### Aim of the task
Restate word for word the lines below from the one that has "tax: 6.25% = 200.46 -> 7.25% = 154.45" through the one that has "Baking Kit 8: 5 -> 6", keeping both and dropping all pictures.

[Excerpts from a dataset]
◇ ◇ ◇ ◇ ◇

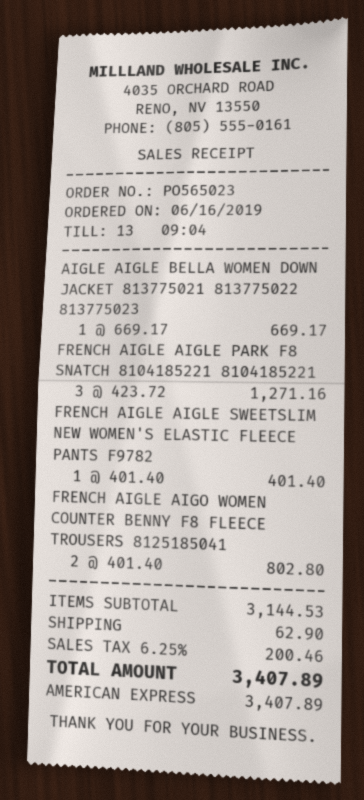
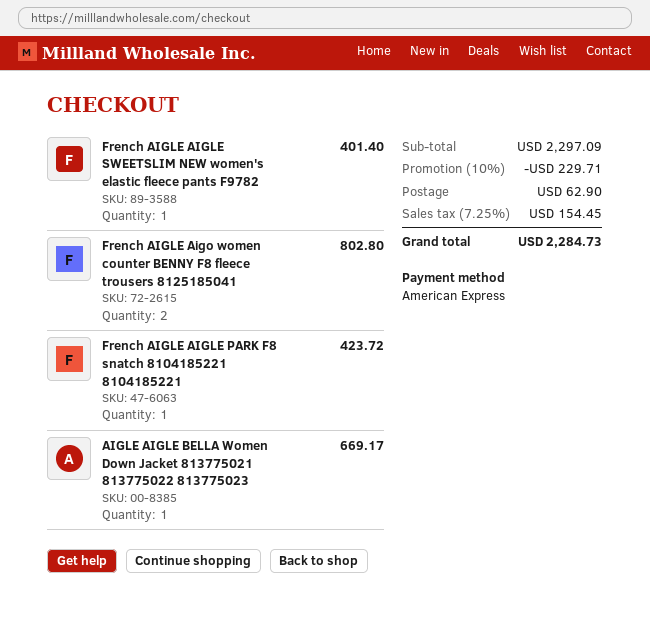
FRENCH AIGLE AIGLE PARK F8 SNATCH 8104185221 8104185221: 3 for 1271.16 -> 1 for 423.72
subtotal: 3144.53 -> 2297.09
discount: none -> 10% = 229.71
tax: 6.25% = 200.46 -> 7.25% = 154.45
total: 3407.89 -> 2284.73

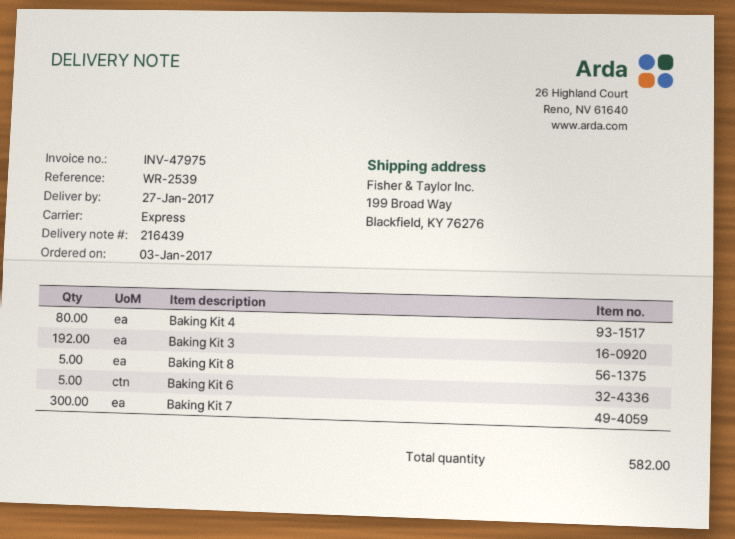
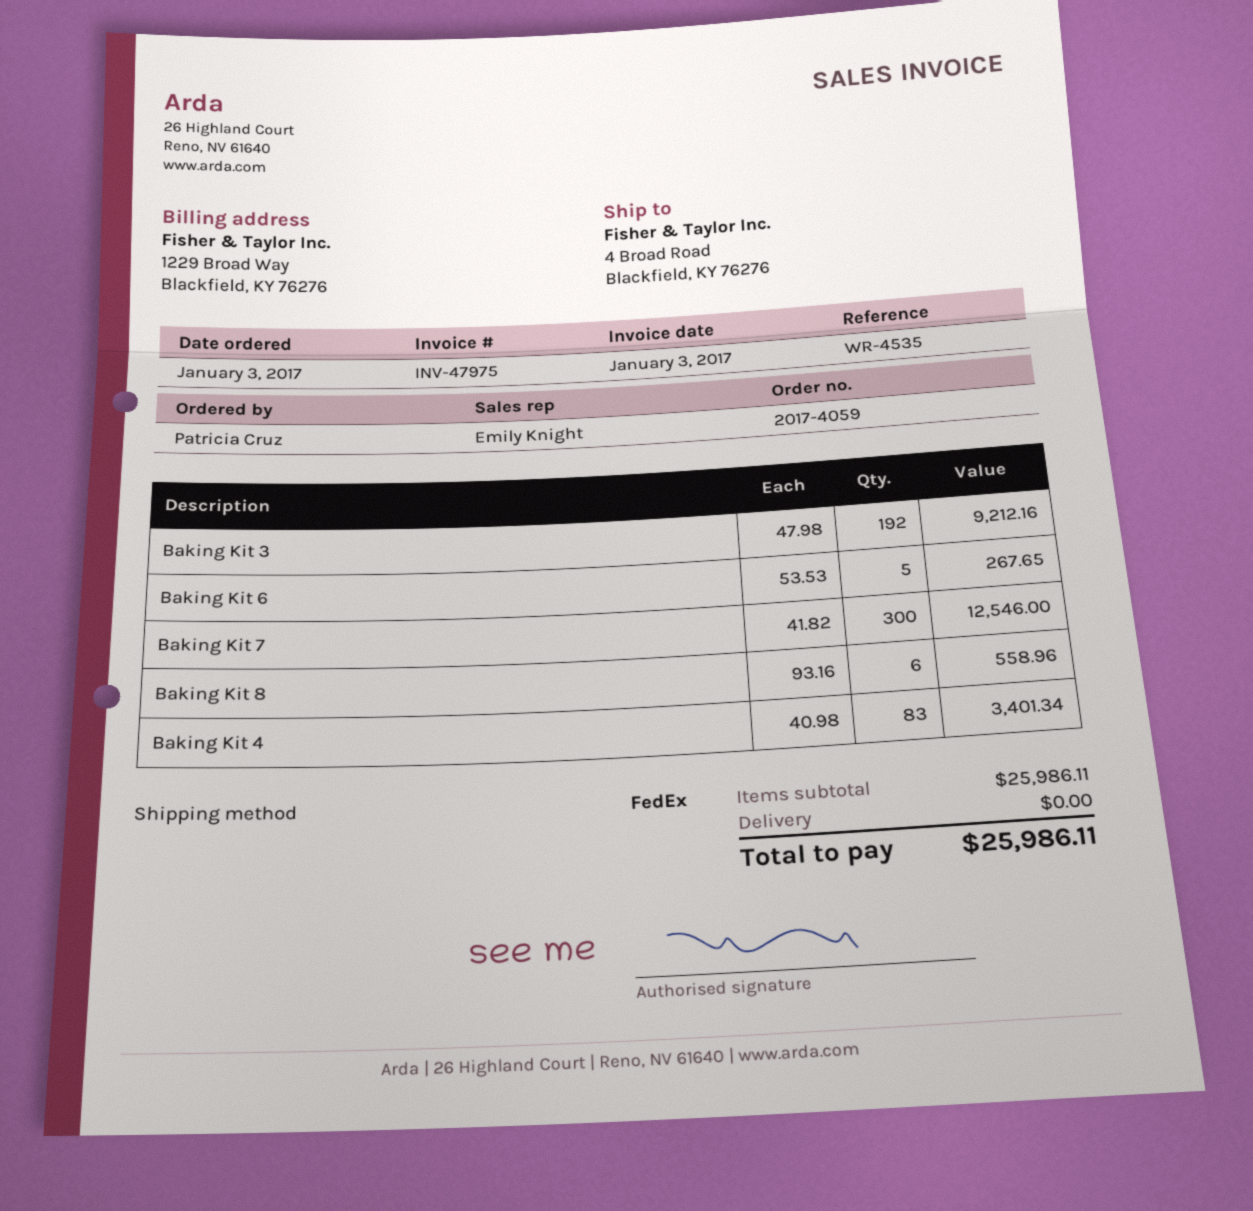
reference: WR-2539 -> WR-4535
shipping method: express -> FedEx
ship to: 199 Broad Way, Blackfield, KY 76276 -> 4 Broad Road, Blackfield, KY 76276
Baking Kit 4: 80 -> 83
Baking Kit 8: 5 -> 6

◇ ◇ ◇ ◇ ◇

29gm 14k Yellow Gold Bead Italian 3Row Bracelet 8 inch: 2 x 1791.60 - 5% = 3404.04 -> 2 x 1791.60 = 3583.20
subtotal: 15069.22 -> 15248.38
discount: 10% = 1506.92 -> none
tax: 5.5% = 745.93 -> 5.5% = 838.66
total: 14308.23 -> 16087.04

◇ ◇ ◇ ◇ ◇

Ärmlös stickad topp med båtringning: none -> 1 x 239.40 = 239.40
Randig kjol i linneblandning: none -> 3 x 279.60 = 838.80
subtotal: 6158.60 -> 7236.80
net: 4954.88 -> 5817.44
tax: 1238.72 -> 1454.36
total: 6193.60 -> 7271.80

◇ ◇ ◇ ◇ ◇

### Reply to the exercise
tax: 6.25% = 200.46 -> 7.25% = 154.45
total: 3407.89 -> 2284.73

reference: WR-2539 -> WR-4535
shipping method: express -> FedEx
ship to: 199 Broad Way, Blackfield, KY 76276 -> 4 Broad Road, Blackfield, KY 76276
Baking Kit 4: 80 -> 83
Baking Kit 8: 5 -> 6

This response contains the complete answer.